What the task asks: Using the data that follows, give again word for word the lines between the one holding "Armstrong/Spallumcheen | Movement: -30.5%" and the one holding "Salmon Arm | D1_12_coverage: 80 -> 72", inclusive. Omit the pictures.

Supplied information:

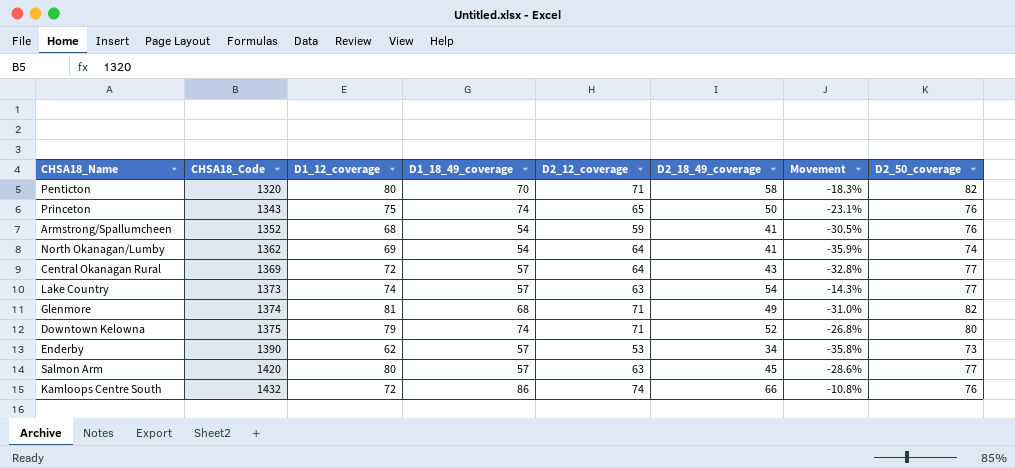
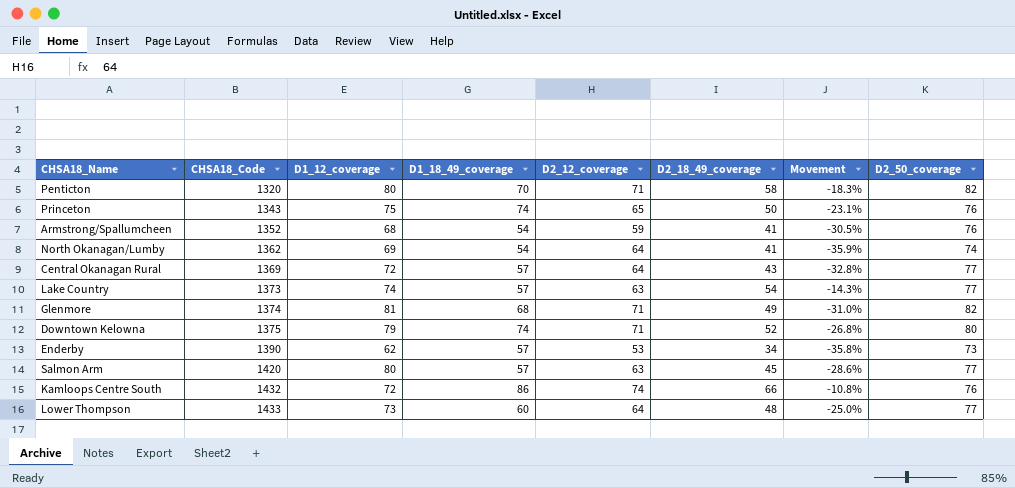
row Lower Thompson: none -> 1433 | 73 | 60 | 64 | 48 | -25.0% | 77

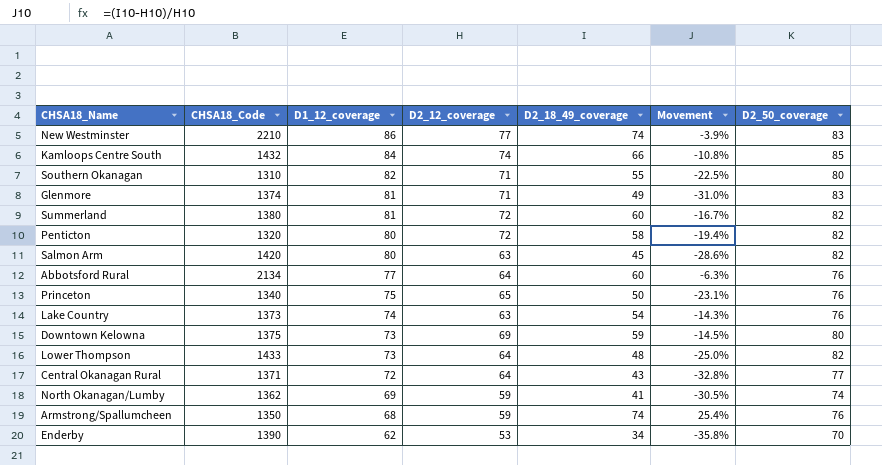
row order: CHSA18_Code ascending -> D1_12_coverage descending
column D1_18_49_coverage | position: 4 -> none
row New Westminster: none -> 2210 | 86 | 77 | 74 | -3.9% | 83
Kamloops Centre South | D1_12_coverage: 72 -> 84
Kamloops Centre South | D2_50_coverage: 76 -> 85
row Southern Okanagan: none -> 1310 | 82 | 71 | 55 | -22.5% | 80
Glenmore | D2_50_coverage: 82 -> 83
row Summerland: none -> 1380 | 81 | 72 | 60 | -16.7% | 82
Penticton | D2_12_coverage: 71 -> 72
Penticton | Movement: -18.3% -> -19.4%
Salmon Arm | D2_50_coverage: 77 -> 82
row Abbotsford Rural: none -> 2134 | 77 | 64 | 60 | -6.3% | 76
Princeton | CHSA18_Code: 1343 -> 1340
Lake Country | D2_50_coverage: 77 -> 76
Downtown Kelowna | D1_12_coverage: 79 -> 73
Downtown Kelowna | D2_12_coverage: 71 -> 69
Downtown Kelowna | D2_18_49_coverage: 52 -> 59
Downtown Kelowna | Movement: -26.8% -> -14.5%
Lower Thompson | D2_50_coverage: 77 -> 82
Central Okanagan Rural | CHSA18_Code: 1369 -> 1371
North Okanagan/Lumby | D2_12_coverage: 64 -> 59
North Okanagan/Lumby | Movement: -35.9% -> -30.5%
Armstrong/Spallumcheen | CHSA18_Code: 1352 -> 1350
Armstrong/Spallumcheen | D2_18_49_coverage: 41 -> 74
Armstrong/Spallumcheen | Movement: -30.5% -> 25.4%
Enderby | D2_50_coverage: 73 -> 70

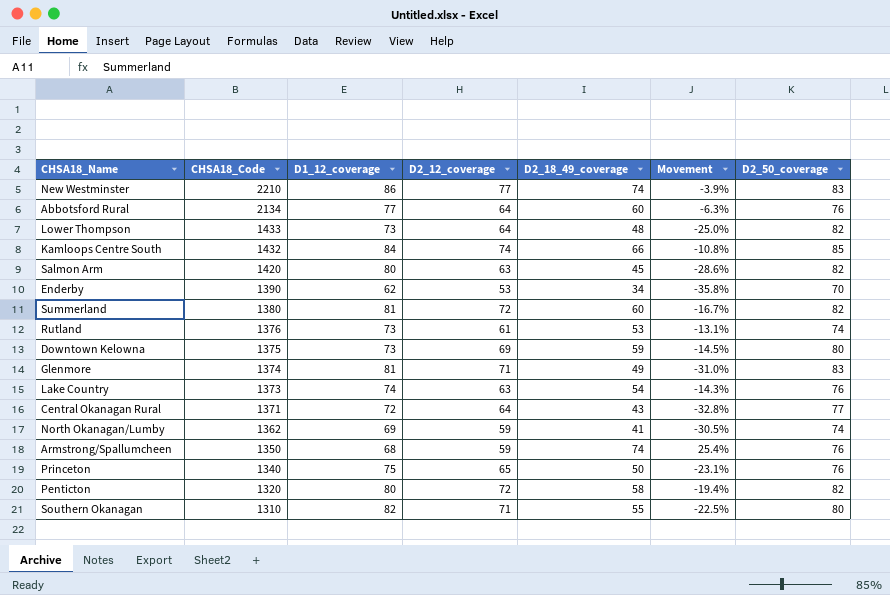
row order: D1_12_coverage descending -> CHSA18_Code descending
row Rutland: none -> 1376 | 73 | 61 | 53 | -13.1% | 74

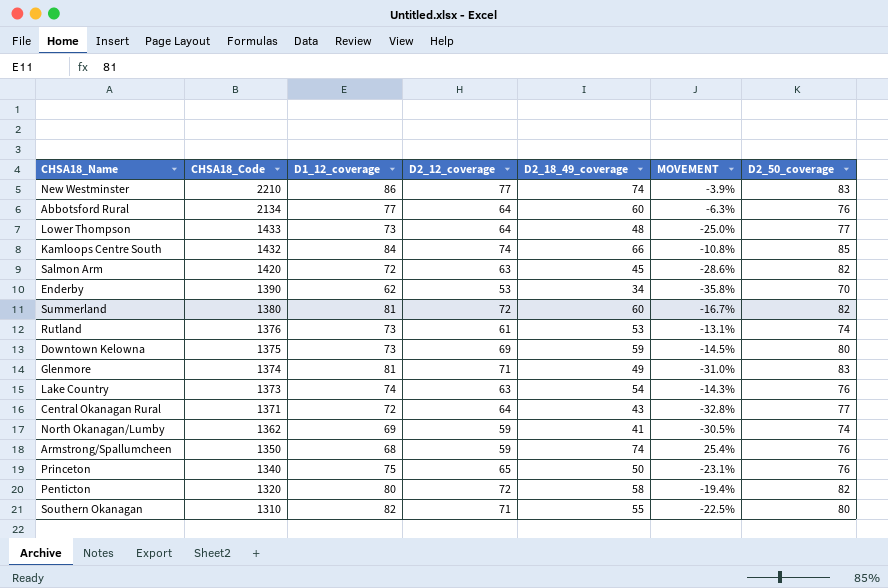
column name: Movement -> MOVEMENT
Lower Thompson | D2_50_coverage: 82 -> 77
Salmon Arm | D1_12_coverage: 80 -> 72

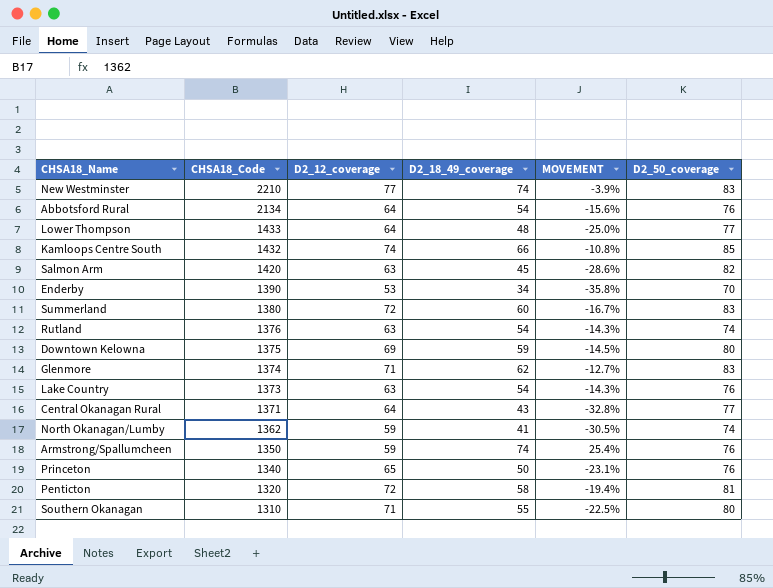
column D1_12_coverage | position: 3 -> none
Abbotsford Rural | D2_18_49_coverage: 60 -> 54
Abbotsford Rural | MOVEMENT: -6.3% -> -15.6%
Summerland | D2_50_coverage: 82 -> 83
Rutland | D2_12_coverage: 61 -> 63
Rutland | D2_18_49_coverage: 53 -> 54
Rutland | MOVEMENT: -13.1% -> -14.3%
Glenmore | D2_18_49_coverage: 49 -> 62
Glenmore | MOVEMENT: -31.0% -> -12.7%
Penticton | D2_50_coverage: 82 -> 81

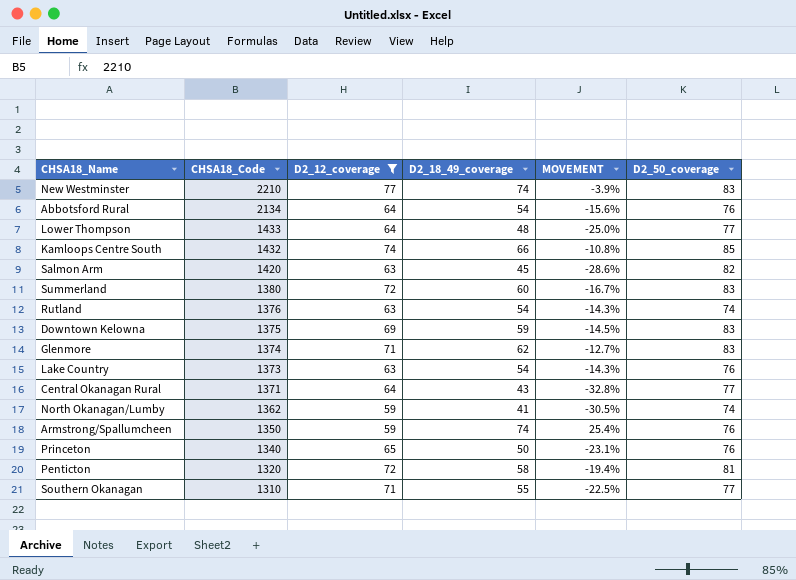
filter: none -> D2_12_coverage != 53
Downtown Kelowna | D2_50_coverage: 80 -> 83
Southern Okanagan | D2_50_coverage: 80 -> 77

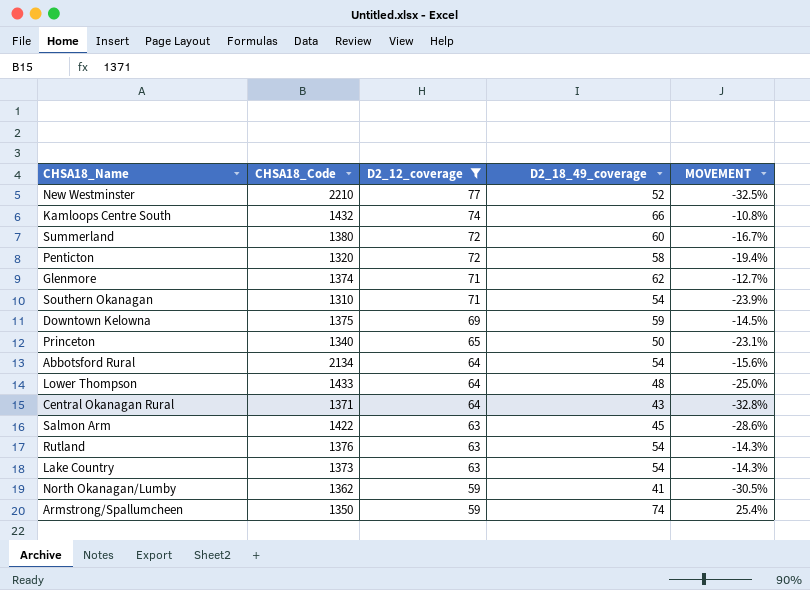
row order: CHSA18_Code descending -> D2_12_coverage descending
column D2_50_coverage | position: 6 -> none
New Westminster | D2_18_49_coverage: 74 -> 52
New Westminster | MOVEMENT: -3.9% -> -32.5%
Southern Okanagan | D2_18_49_coverage: 55 -> 54
Southern Okanagan | MOVEMENT: -22.5% -> -23.9%
Salmon Arm | CHSA18_Code: 1420 -> 1422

Reply to the task:
Armstrong/Spallumcheen | Movement: -30.5% -> 25.4%
Enderby | D2_50_coverage: 73 -> 70

row order: D1_12_coverage descending -> CHSA18_Code descending
row Rutland: none -> 1376 | 73 | 61 | 53 | -13.1% | 74

column name: Movement -> MOVEMENT
Lower Thompson | D2_50_coverage: 82 -> 77
Salmon Arm | D1_12_coverage: 80 -> 72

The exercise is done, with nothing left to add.